Whether she ran or turned herself in, she was headed for a life of confinement. I wanted to reach out to her, to say it would be all right, but that would be a lie.
“Almost ready?” Julia said. Leeta struggled to stand up and so did I.
“I understand if you don't want to give me the money, Louise B.”
“You
need
the money,” Julia said.
“It's her choice. I don't want her to do anything she's uncomfortable with. She could get into trouble.”
I knew I could get into trouble, but I wanted Leeta to see the sun. “This money was given to me for a reason, but that reason no longer exists. You helped me,” I said. I wanted to say,
You saved me.
“Now it's my turn to help you.”
She took the paper bag and stuffed it under her jacket. “I was right about you. You're not like them.” She nodded upward toward the fifty-two stories on top of us.
“No, not like them.”
She pushed back the hood so I could see her face more clearly. She grabbed my hands, grasping them hard. “That time I spent spying on you was the last happy time in my life,” she said. “I've thought of you often while I've been down here. Julia has given me updates on how your life has changed, and that's offered some rare moments of joy. Wherever I end up, just know that I'm on your side.”
She looked at me for several seconds more and then she walked away, inserting the earbuds and pulling the hood back up. Music blasted, muffled to me but deafening for her. I stared at the back of her, at the outline of her body against the hole in the wall and the light from the Beauty Closet. I'd imagined her for so long. In reality, I didn't know her, but we lived in each other's memories, each of us what the other needed us to be.
Julia removed the lamps from the hiding space, so the only light was coming from the other side of the hole in the wall. We helped Leeta into the crate. Once inside, she stepped into her sleeping bag and pulled it up so it rested under her arms like a strapless dress.

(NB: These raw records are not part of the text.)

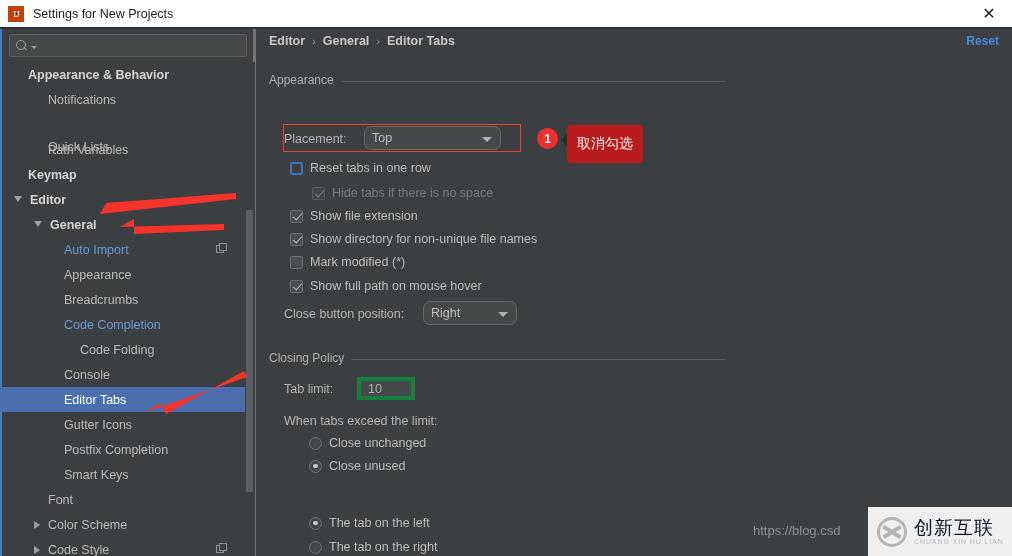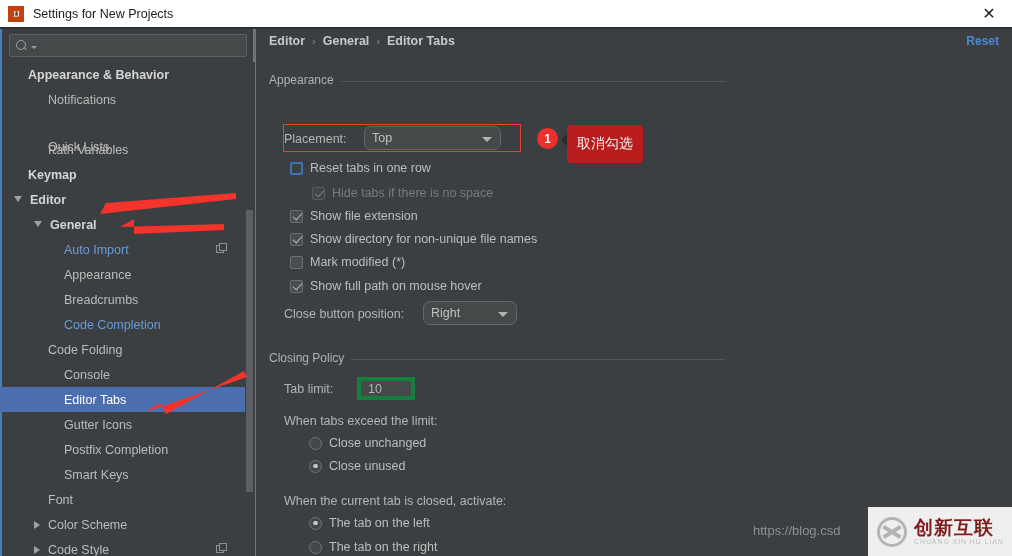--- a/index.html
+++ b/index.html
@@ -333,22 +333,22 @@
   }
   .wm-mark::before, .wm-mark::after {
     content: "";
     position: absolute; left: 2px; top: 10px;
     width: 20px; height: 3.5px; background: #b4b4b4;
   }
   .wm-mark::before { transform: rotate(32deg); }
   .wm-mark::after { transform: rotate(-32deg); }
   .wm-text { margin-left: 7px; }
   .wm-cn {
-    font-size: 19px; color: #7f1d1d; letter-spacing: 1px;
-    font-family: "DejaVu Sans", sans-serif; font-weight: bold;
+    font-size: 19px; color: #0f172a; letter-spacing: 1px;
+    font-family: "DejaVu Sans", sans-serif; font-weight: normal;
     line-height: 1.05;
   }
   .wm-en {
     font-size: 7px; color: #bdbdbd; letter-spacing: 0.9px;
     font-family: "Liberation Sans", sans-serif;
   }
 </style>
 </head>
 <body>
 
@@ -407,21 +407,21 @@
         <div class="tree-row" style="top: 200px; position: absolute; left: 0px; width: 245px;">
           <span class="tree-label" style="margin-left: 64px;">Appearance</span>
         </div>
         <div class="tree-row" style="top: 225px; position: absolute; left: 0px; width: 245px;">
           <span class="tree-label" style="margin-left: 64px;">Breadcrumbs</span>
         </div>
         <div class="tree-row link" style="top: 250px; position: absolute; left: 0px; width: 245px;">
           <span class="tree-label" style="margin-left: 64px;">Code Completion</span>
         </div>
         <div class="tree-row" style="top: 275px; position: absolute; left: 0px; width: 245px;">
-          <span class="tree-label" style="margin-left: 48px;">Code Folding</span>
+          <span class="tree-label" style="margin-left: 80px;">Code Folding</span>
         </div>
         <div class="tree-row" style="top: 300px; position: absolute; left: 0px; width: 245px;">
           <span class="tree-label" style="margin-left: 64px;">Console</span>
         </div>
         <div class="tree-row selected" style="top: 325px; position: absolute; left: 0px; width: 245px;">
           <span class="tree-label" style="margin-left: 64px;">Editor Tabs</span>
         </div>
         <div class="tree-row" style="top: 350px; position: absolute; left: 0px; width: 245px;">
           <span class="tree-label" style="margin-left: 64px;">Gutter Icons</span>
         </div>
@@ -519,21 +519,20 @@
         <div class="rad-row" style="left: 52px; top: 405px;">
           <span class="rbox"></span>
           <span class="rad-label">Close unchanged</span>
         </div>
         <div class="rad-row" style="left: 52px; top: 428px;">
           <span class="rbox on"></span>
           <span class="rad-label">Close unused</span>
         </div>
       </div>
 
-    <div class="section-q" style="left:27px; top:465px;">When the current tab is closed, activate:</div>
     <div id="activate-radios">
         <div class="rad-row" style="left: 52px; top: 485px;">
           <span class="rbox on"></span>
           <span class="rad-label">The tab on the left</span>
         </div>
         <div class="rad-row" style="left: 52px; top: 509px;">
           <span class="rbox"></span>
           <span class="rad-label">The tab on the right</span>
         </div>
       </div>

She lowered herself into the crate and lay on the bottom in the fetal position, her face positioned near one of the air holes. Julia and I dropped eyebrow pencils on top of her and she didn't flinch. We filled the crate with pencils, all the way to the top, until there was no sign of a person underneath. Julia attached the lid.
After we wheeled the crate out of the hiding space, Julia sealed the hole shut, pushing the boxes back in front of it. We moved down the Blush corridor toward the exit.
“Am I allowed to ask where you're taking her?”
“New Mexico,” Julia said. “I'll hand her off to someone there. She has to keep moving.”
We took the service elevator to the parking level and pushed the brown crate to the back of a small white delivery van that Julia had rented. I looked over my shoulders, exposed and scared. “Act normal,” Julia whispered. “There might be cameras.”
There were no windows on the sides of the van or in the back doors. With great effort, we lifted the crate and wrestled it into the hold. Once it was secure, Julia locked the doors. I wanted to say
Be careful
or
Good luck,
but nothing I could say would have been adequate.
“Write the book,” Julia said, and I told her I would. When she was in the driver's seat with the door closed, I placed my palm against the glass and Julia did the same on her side. That's how we said goodbye.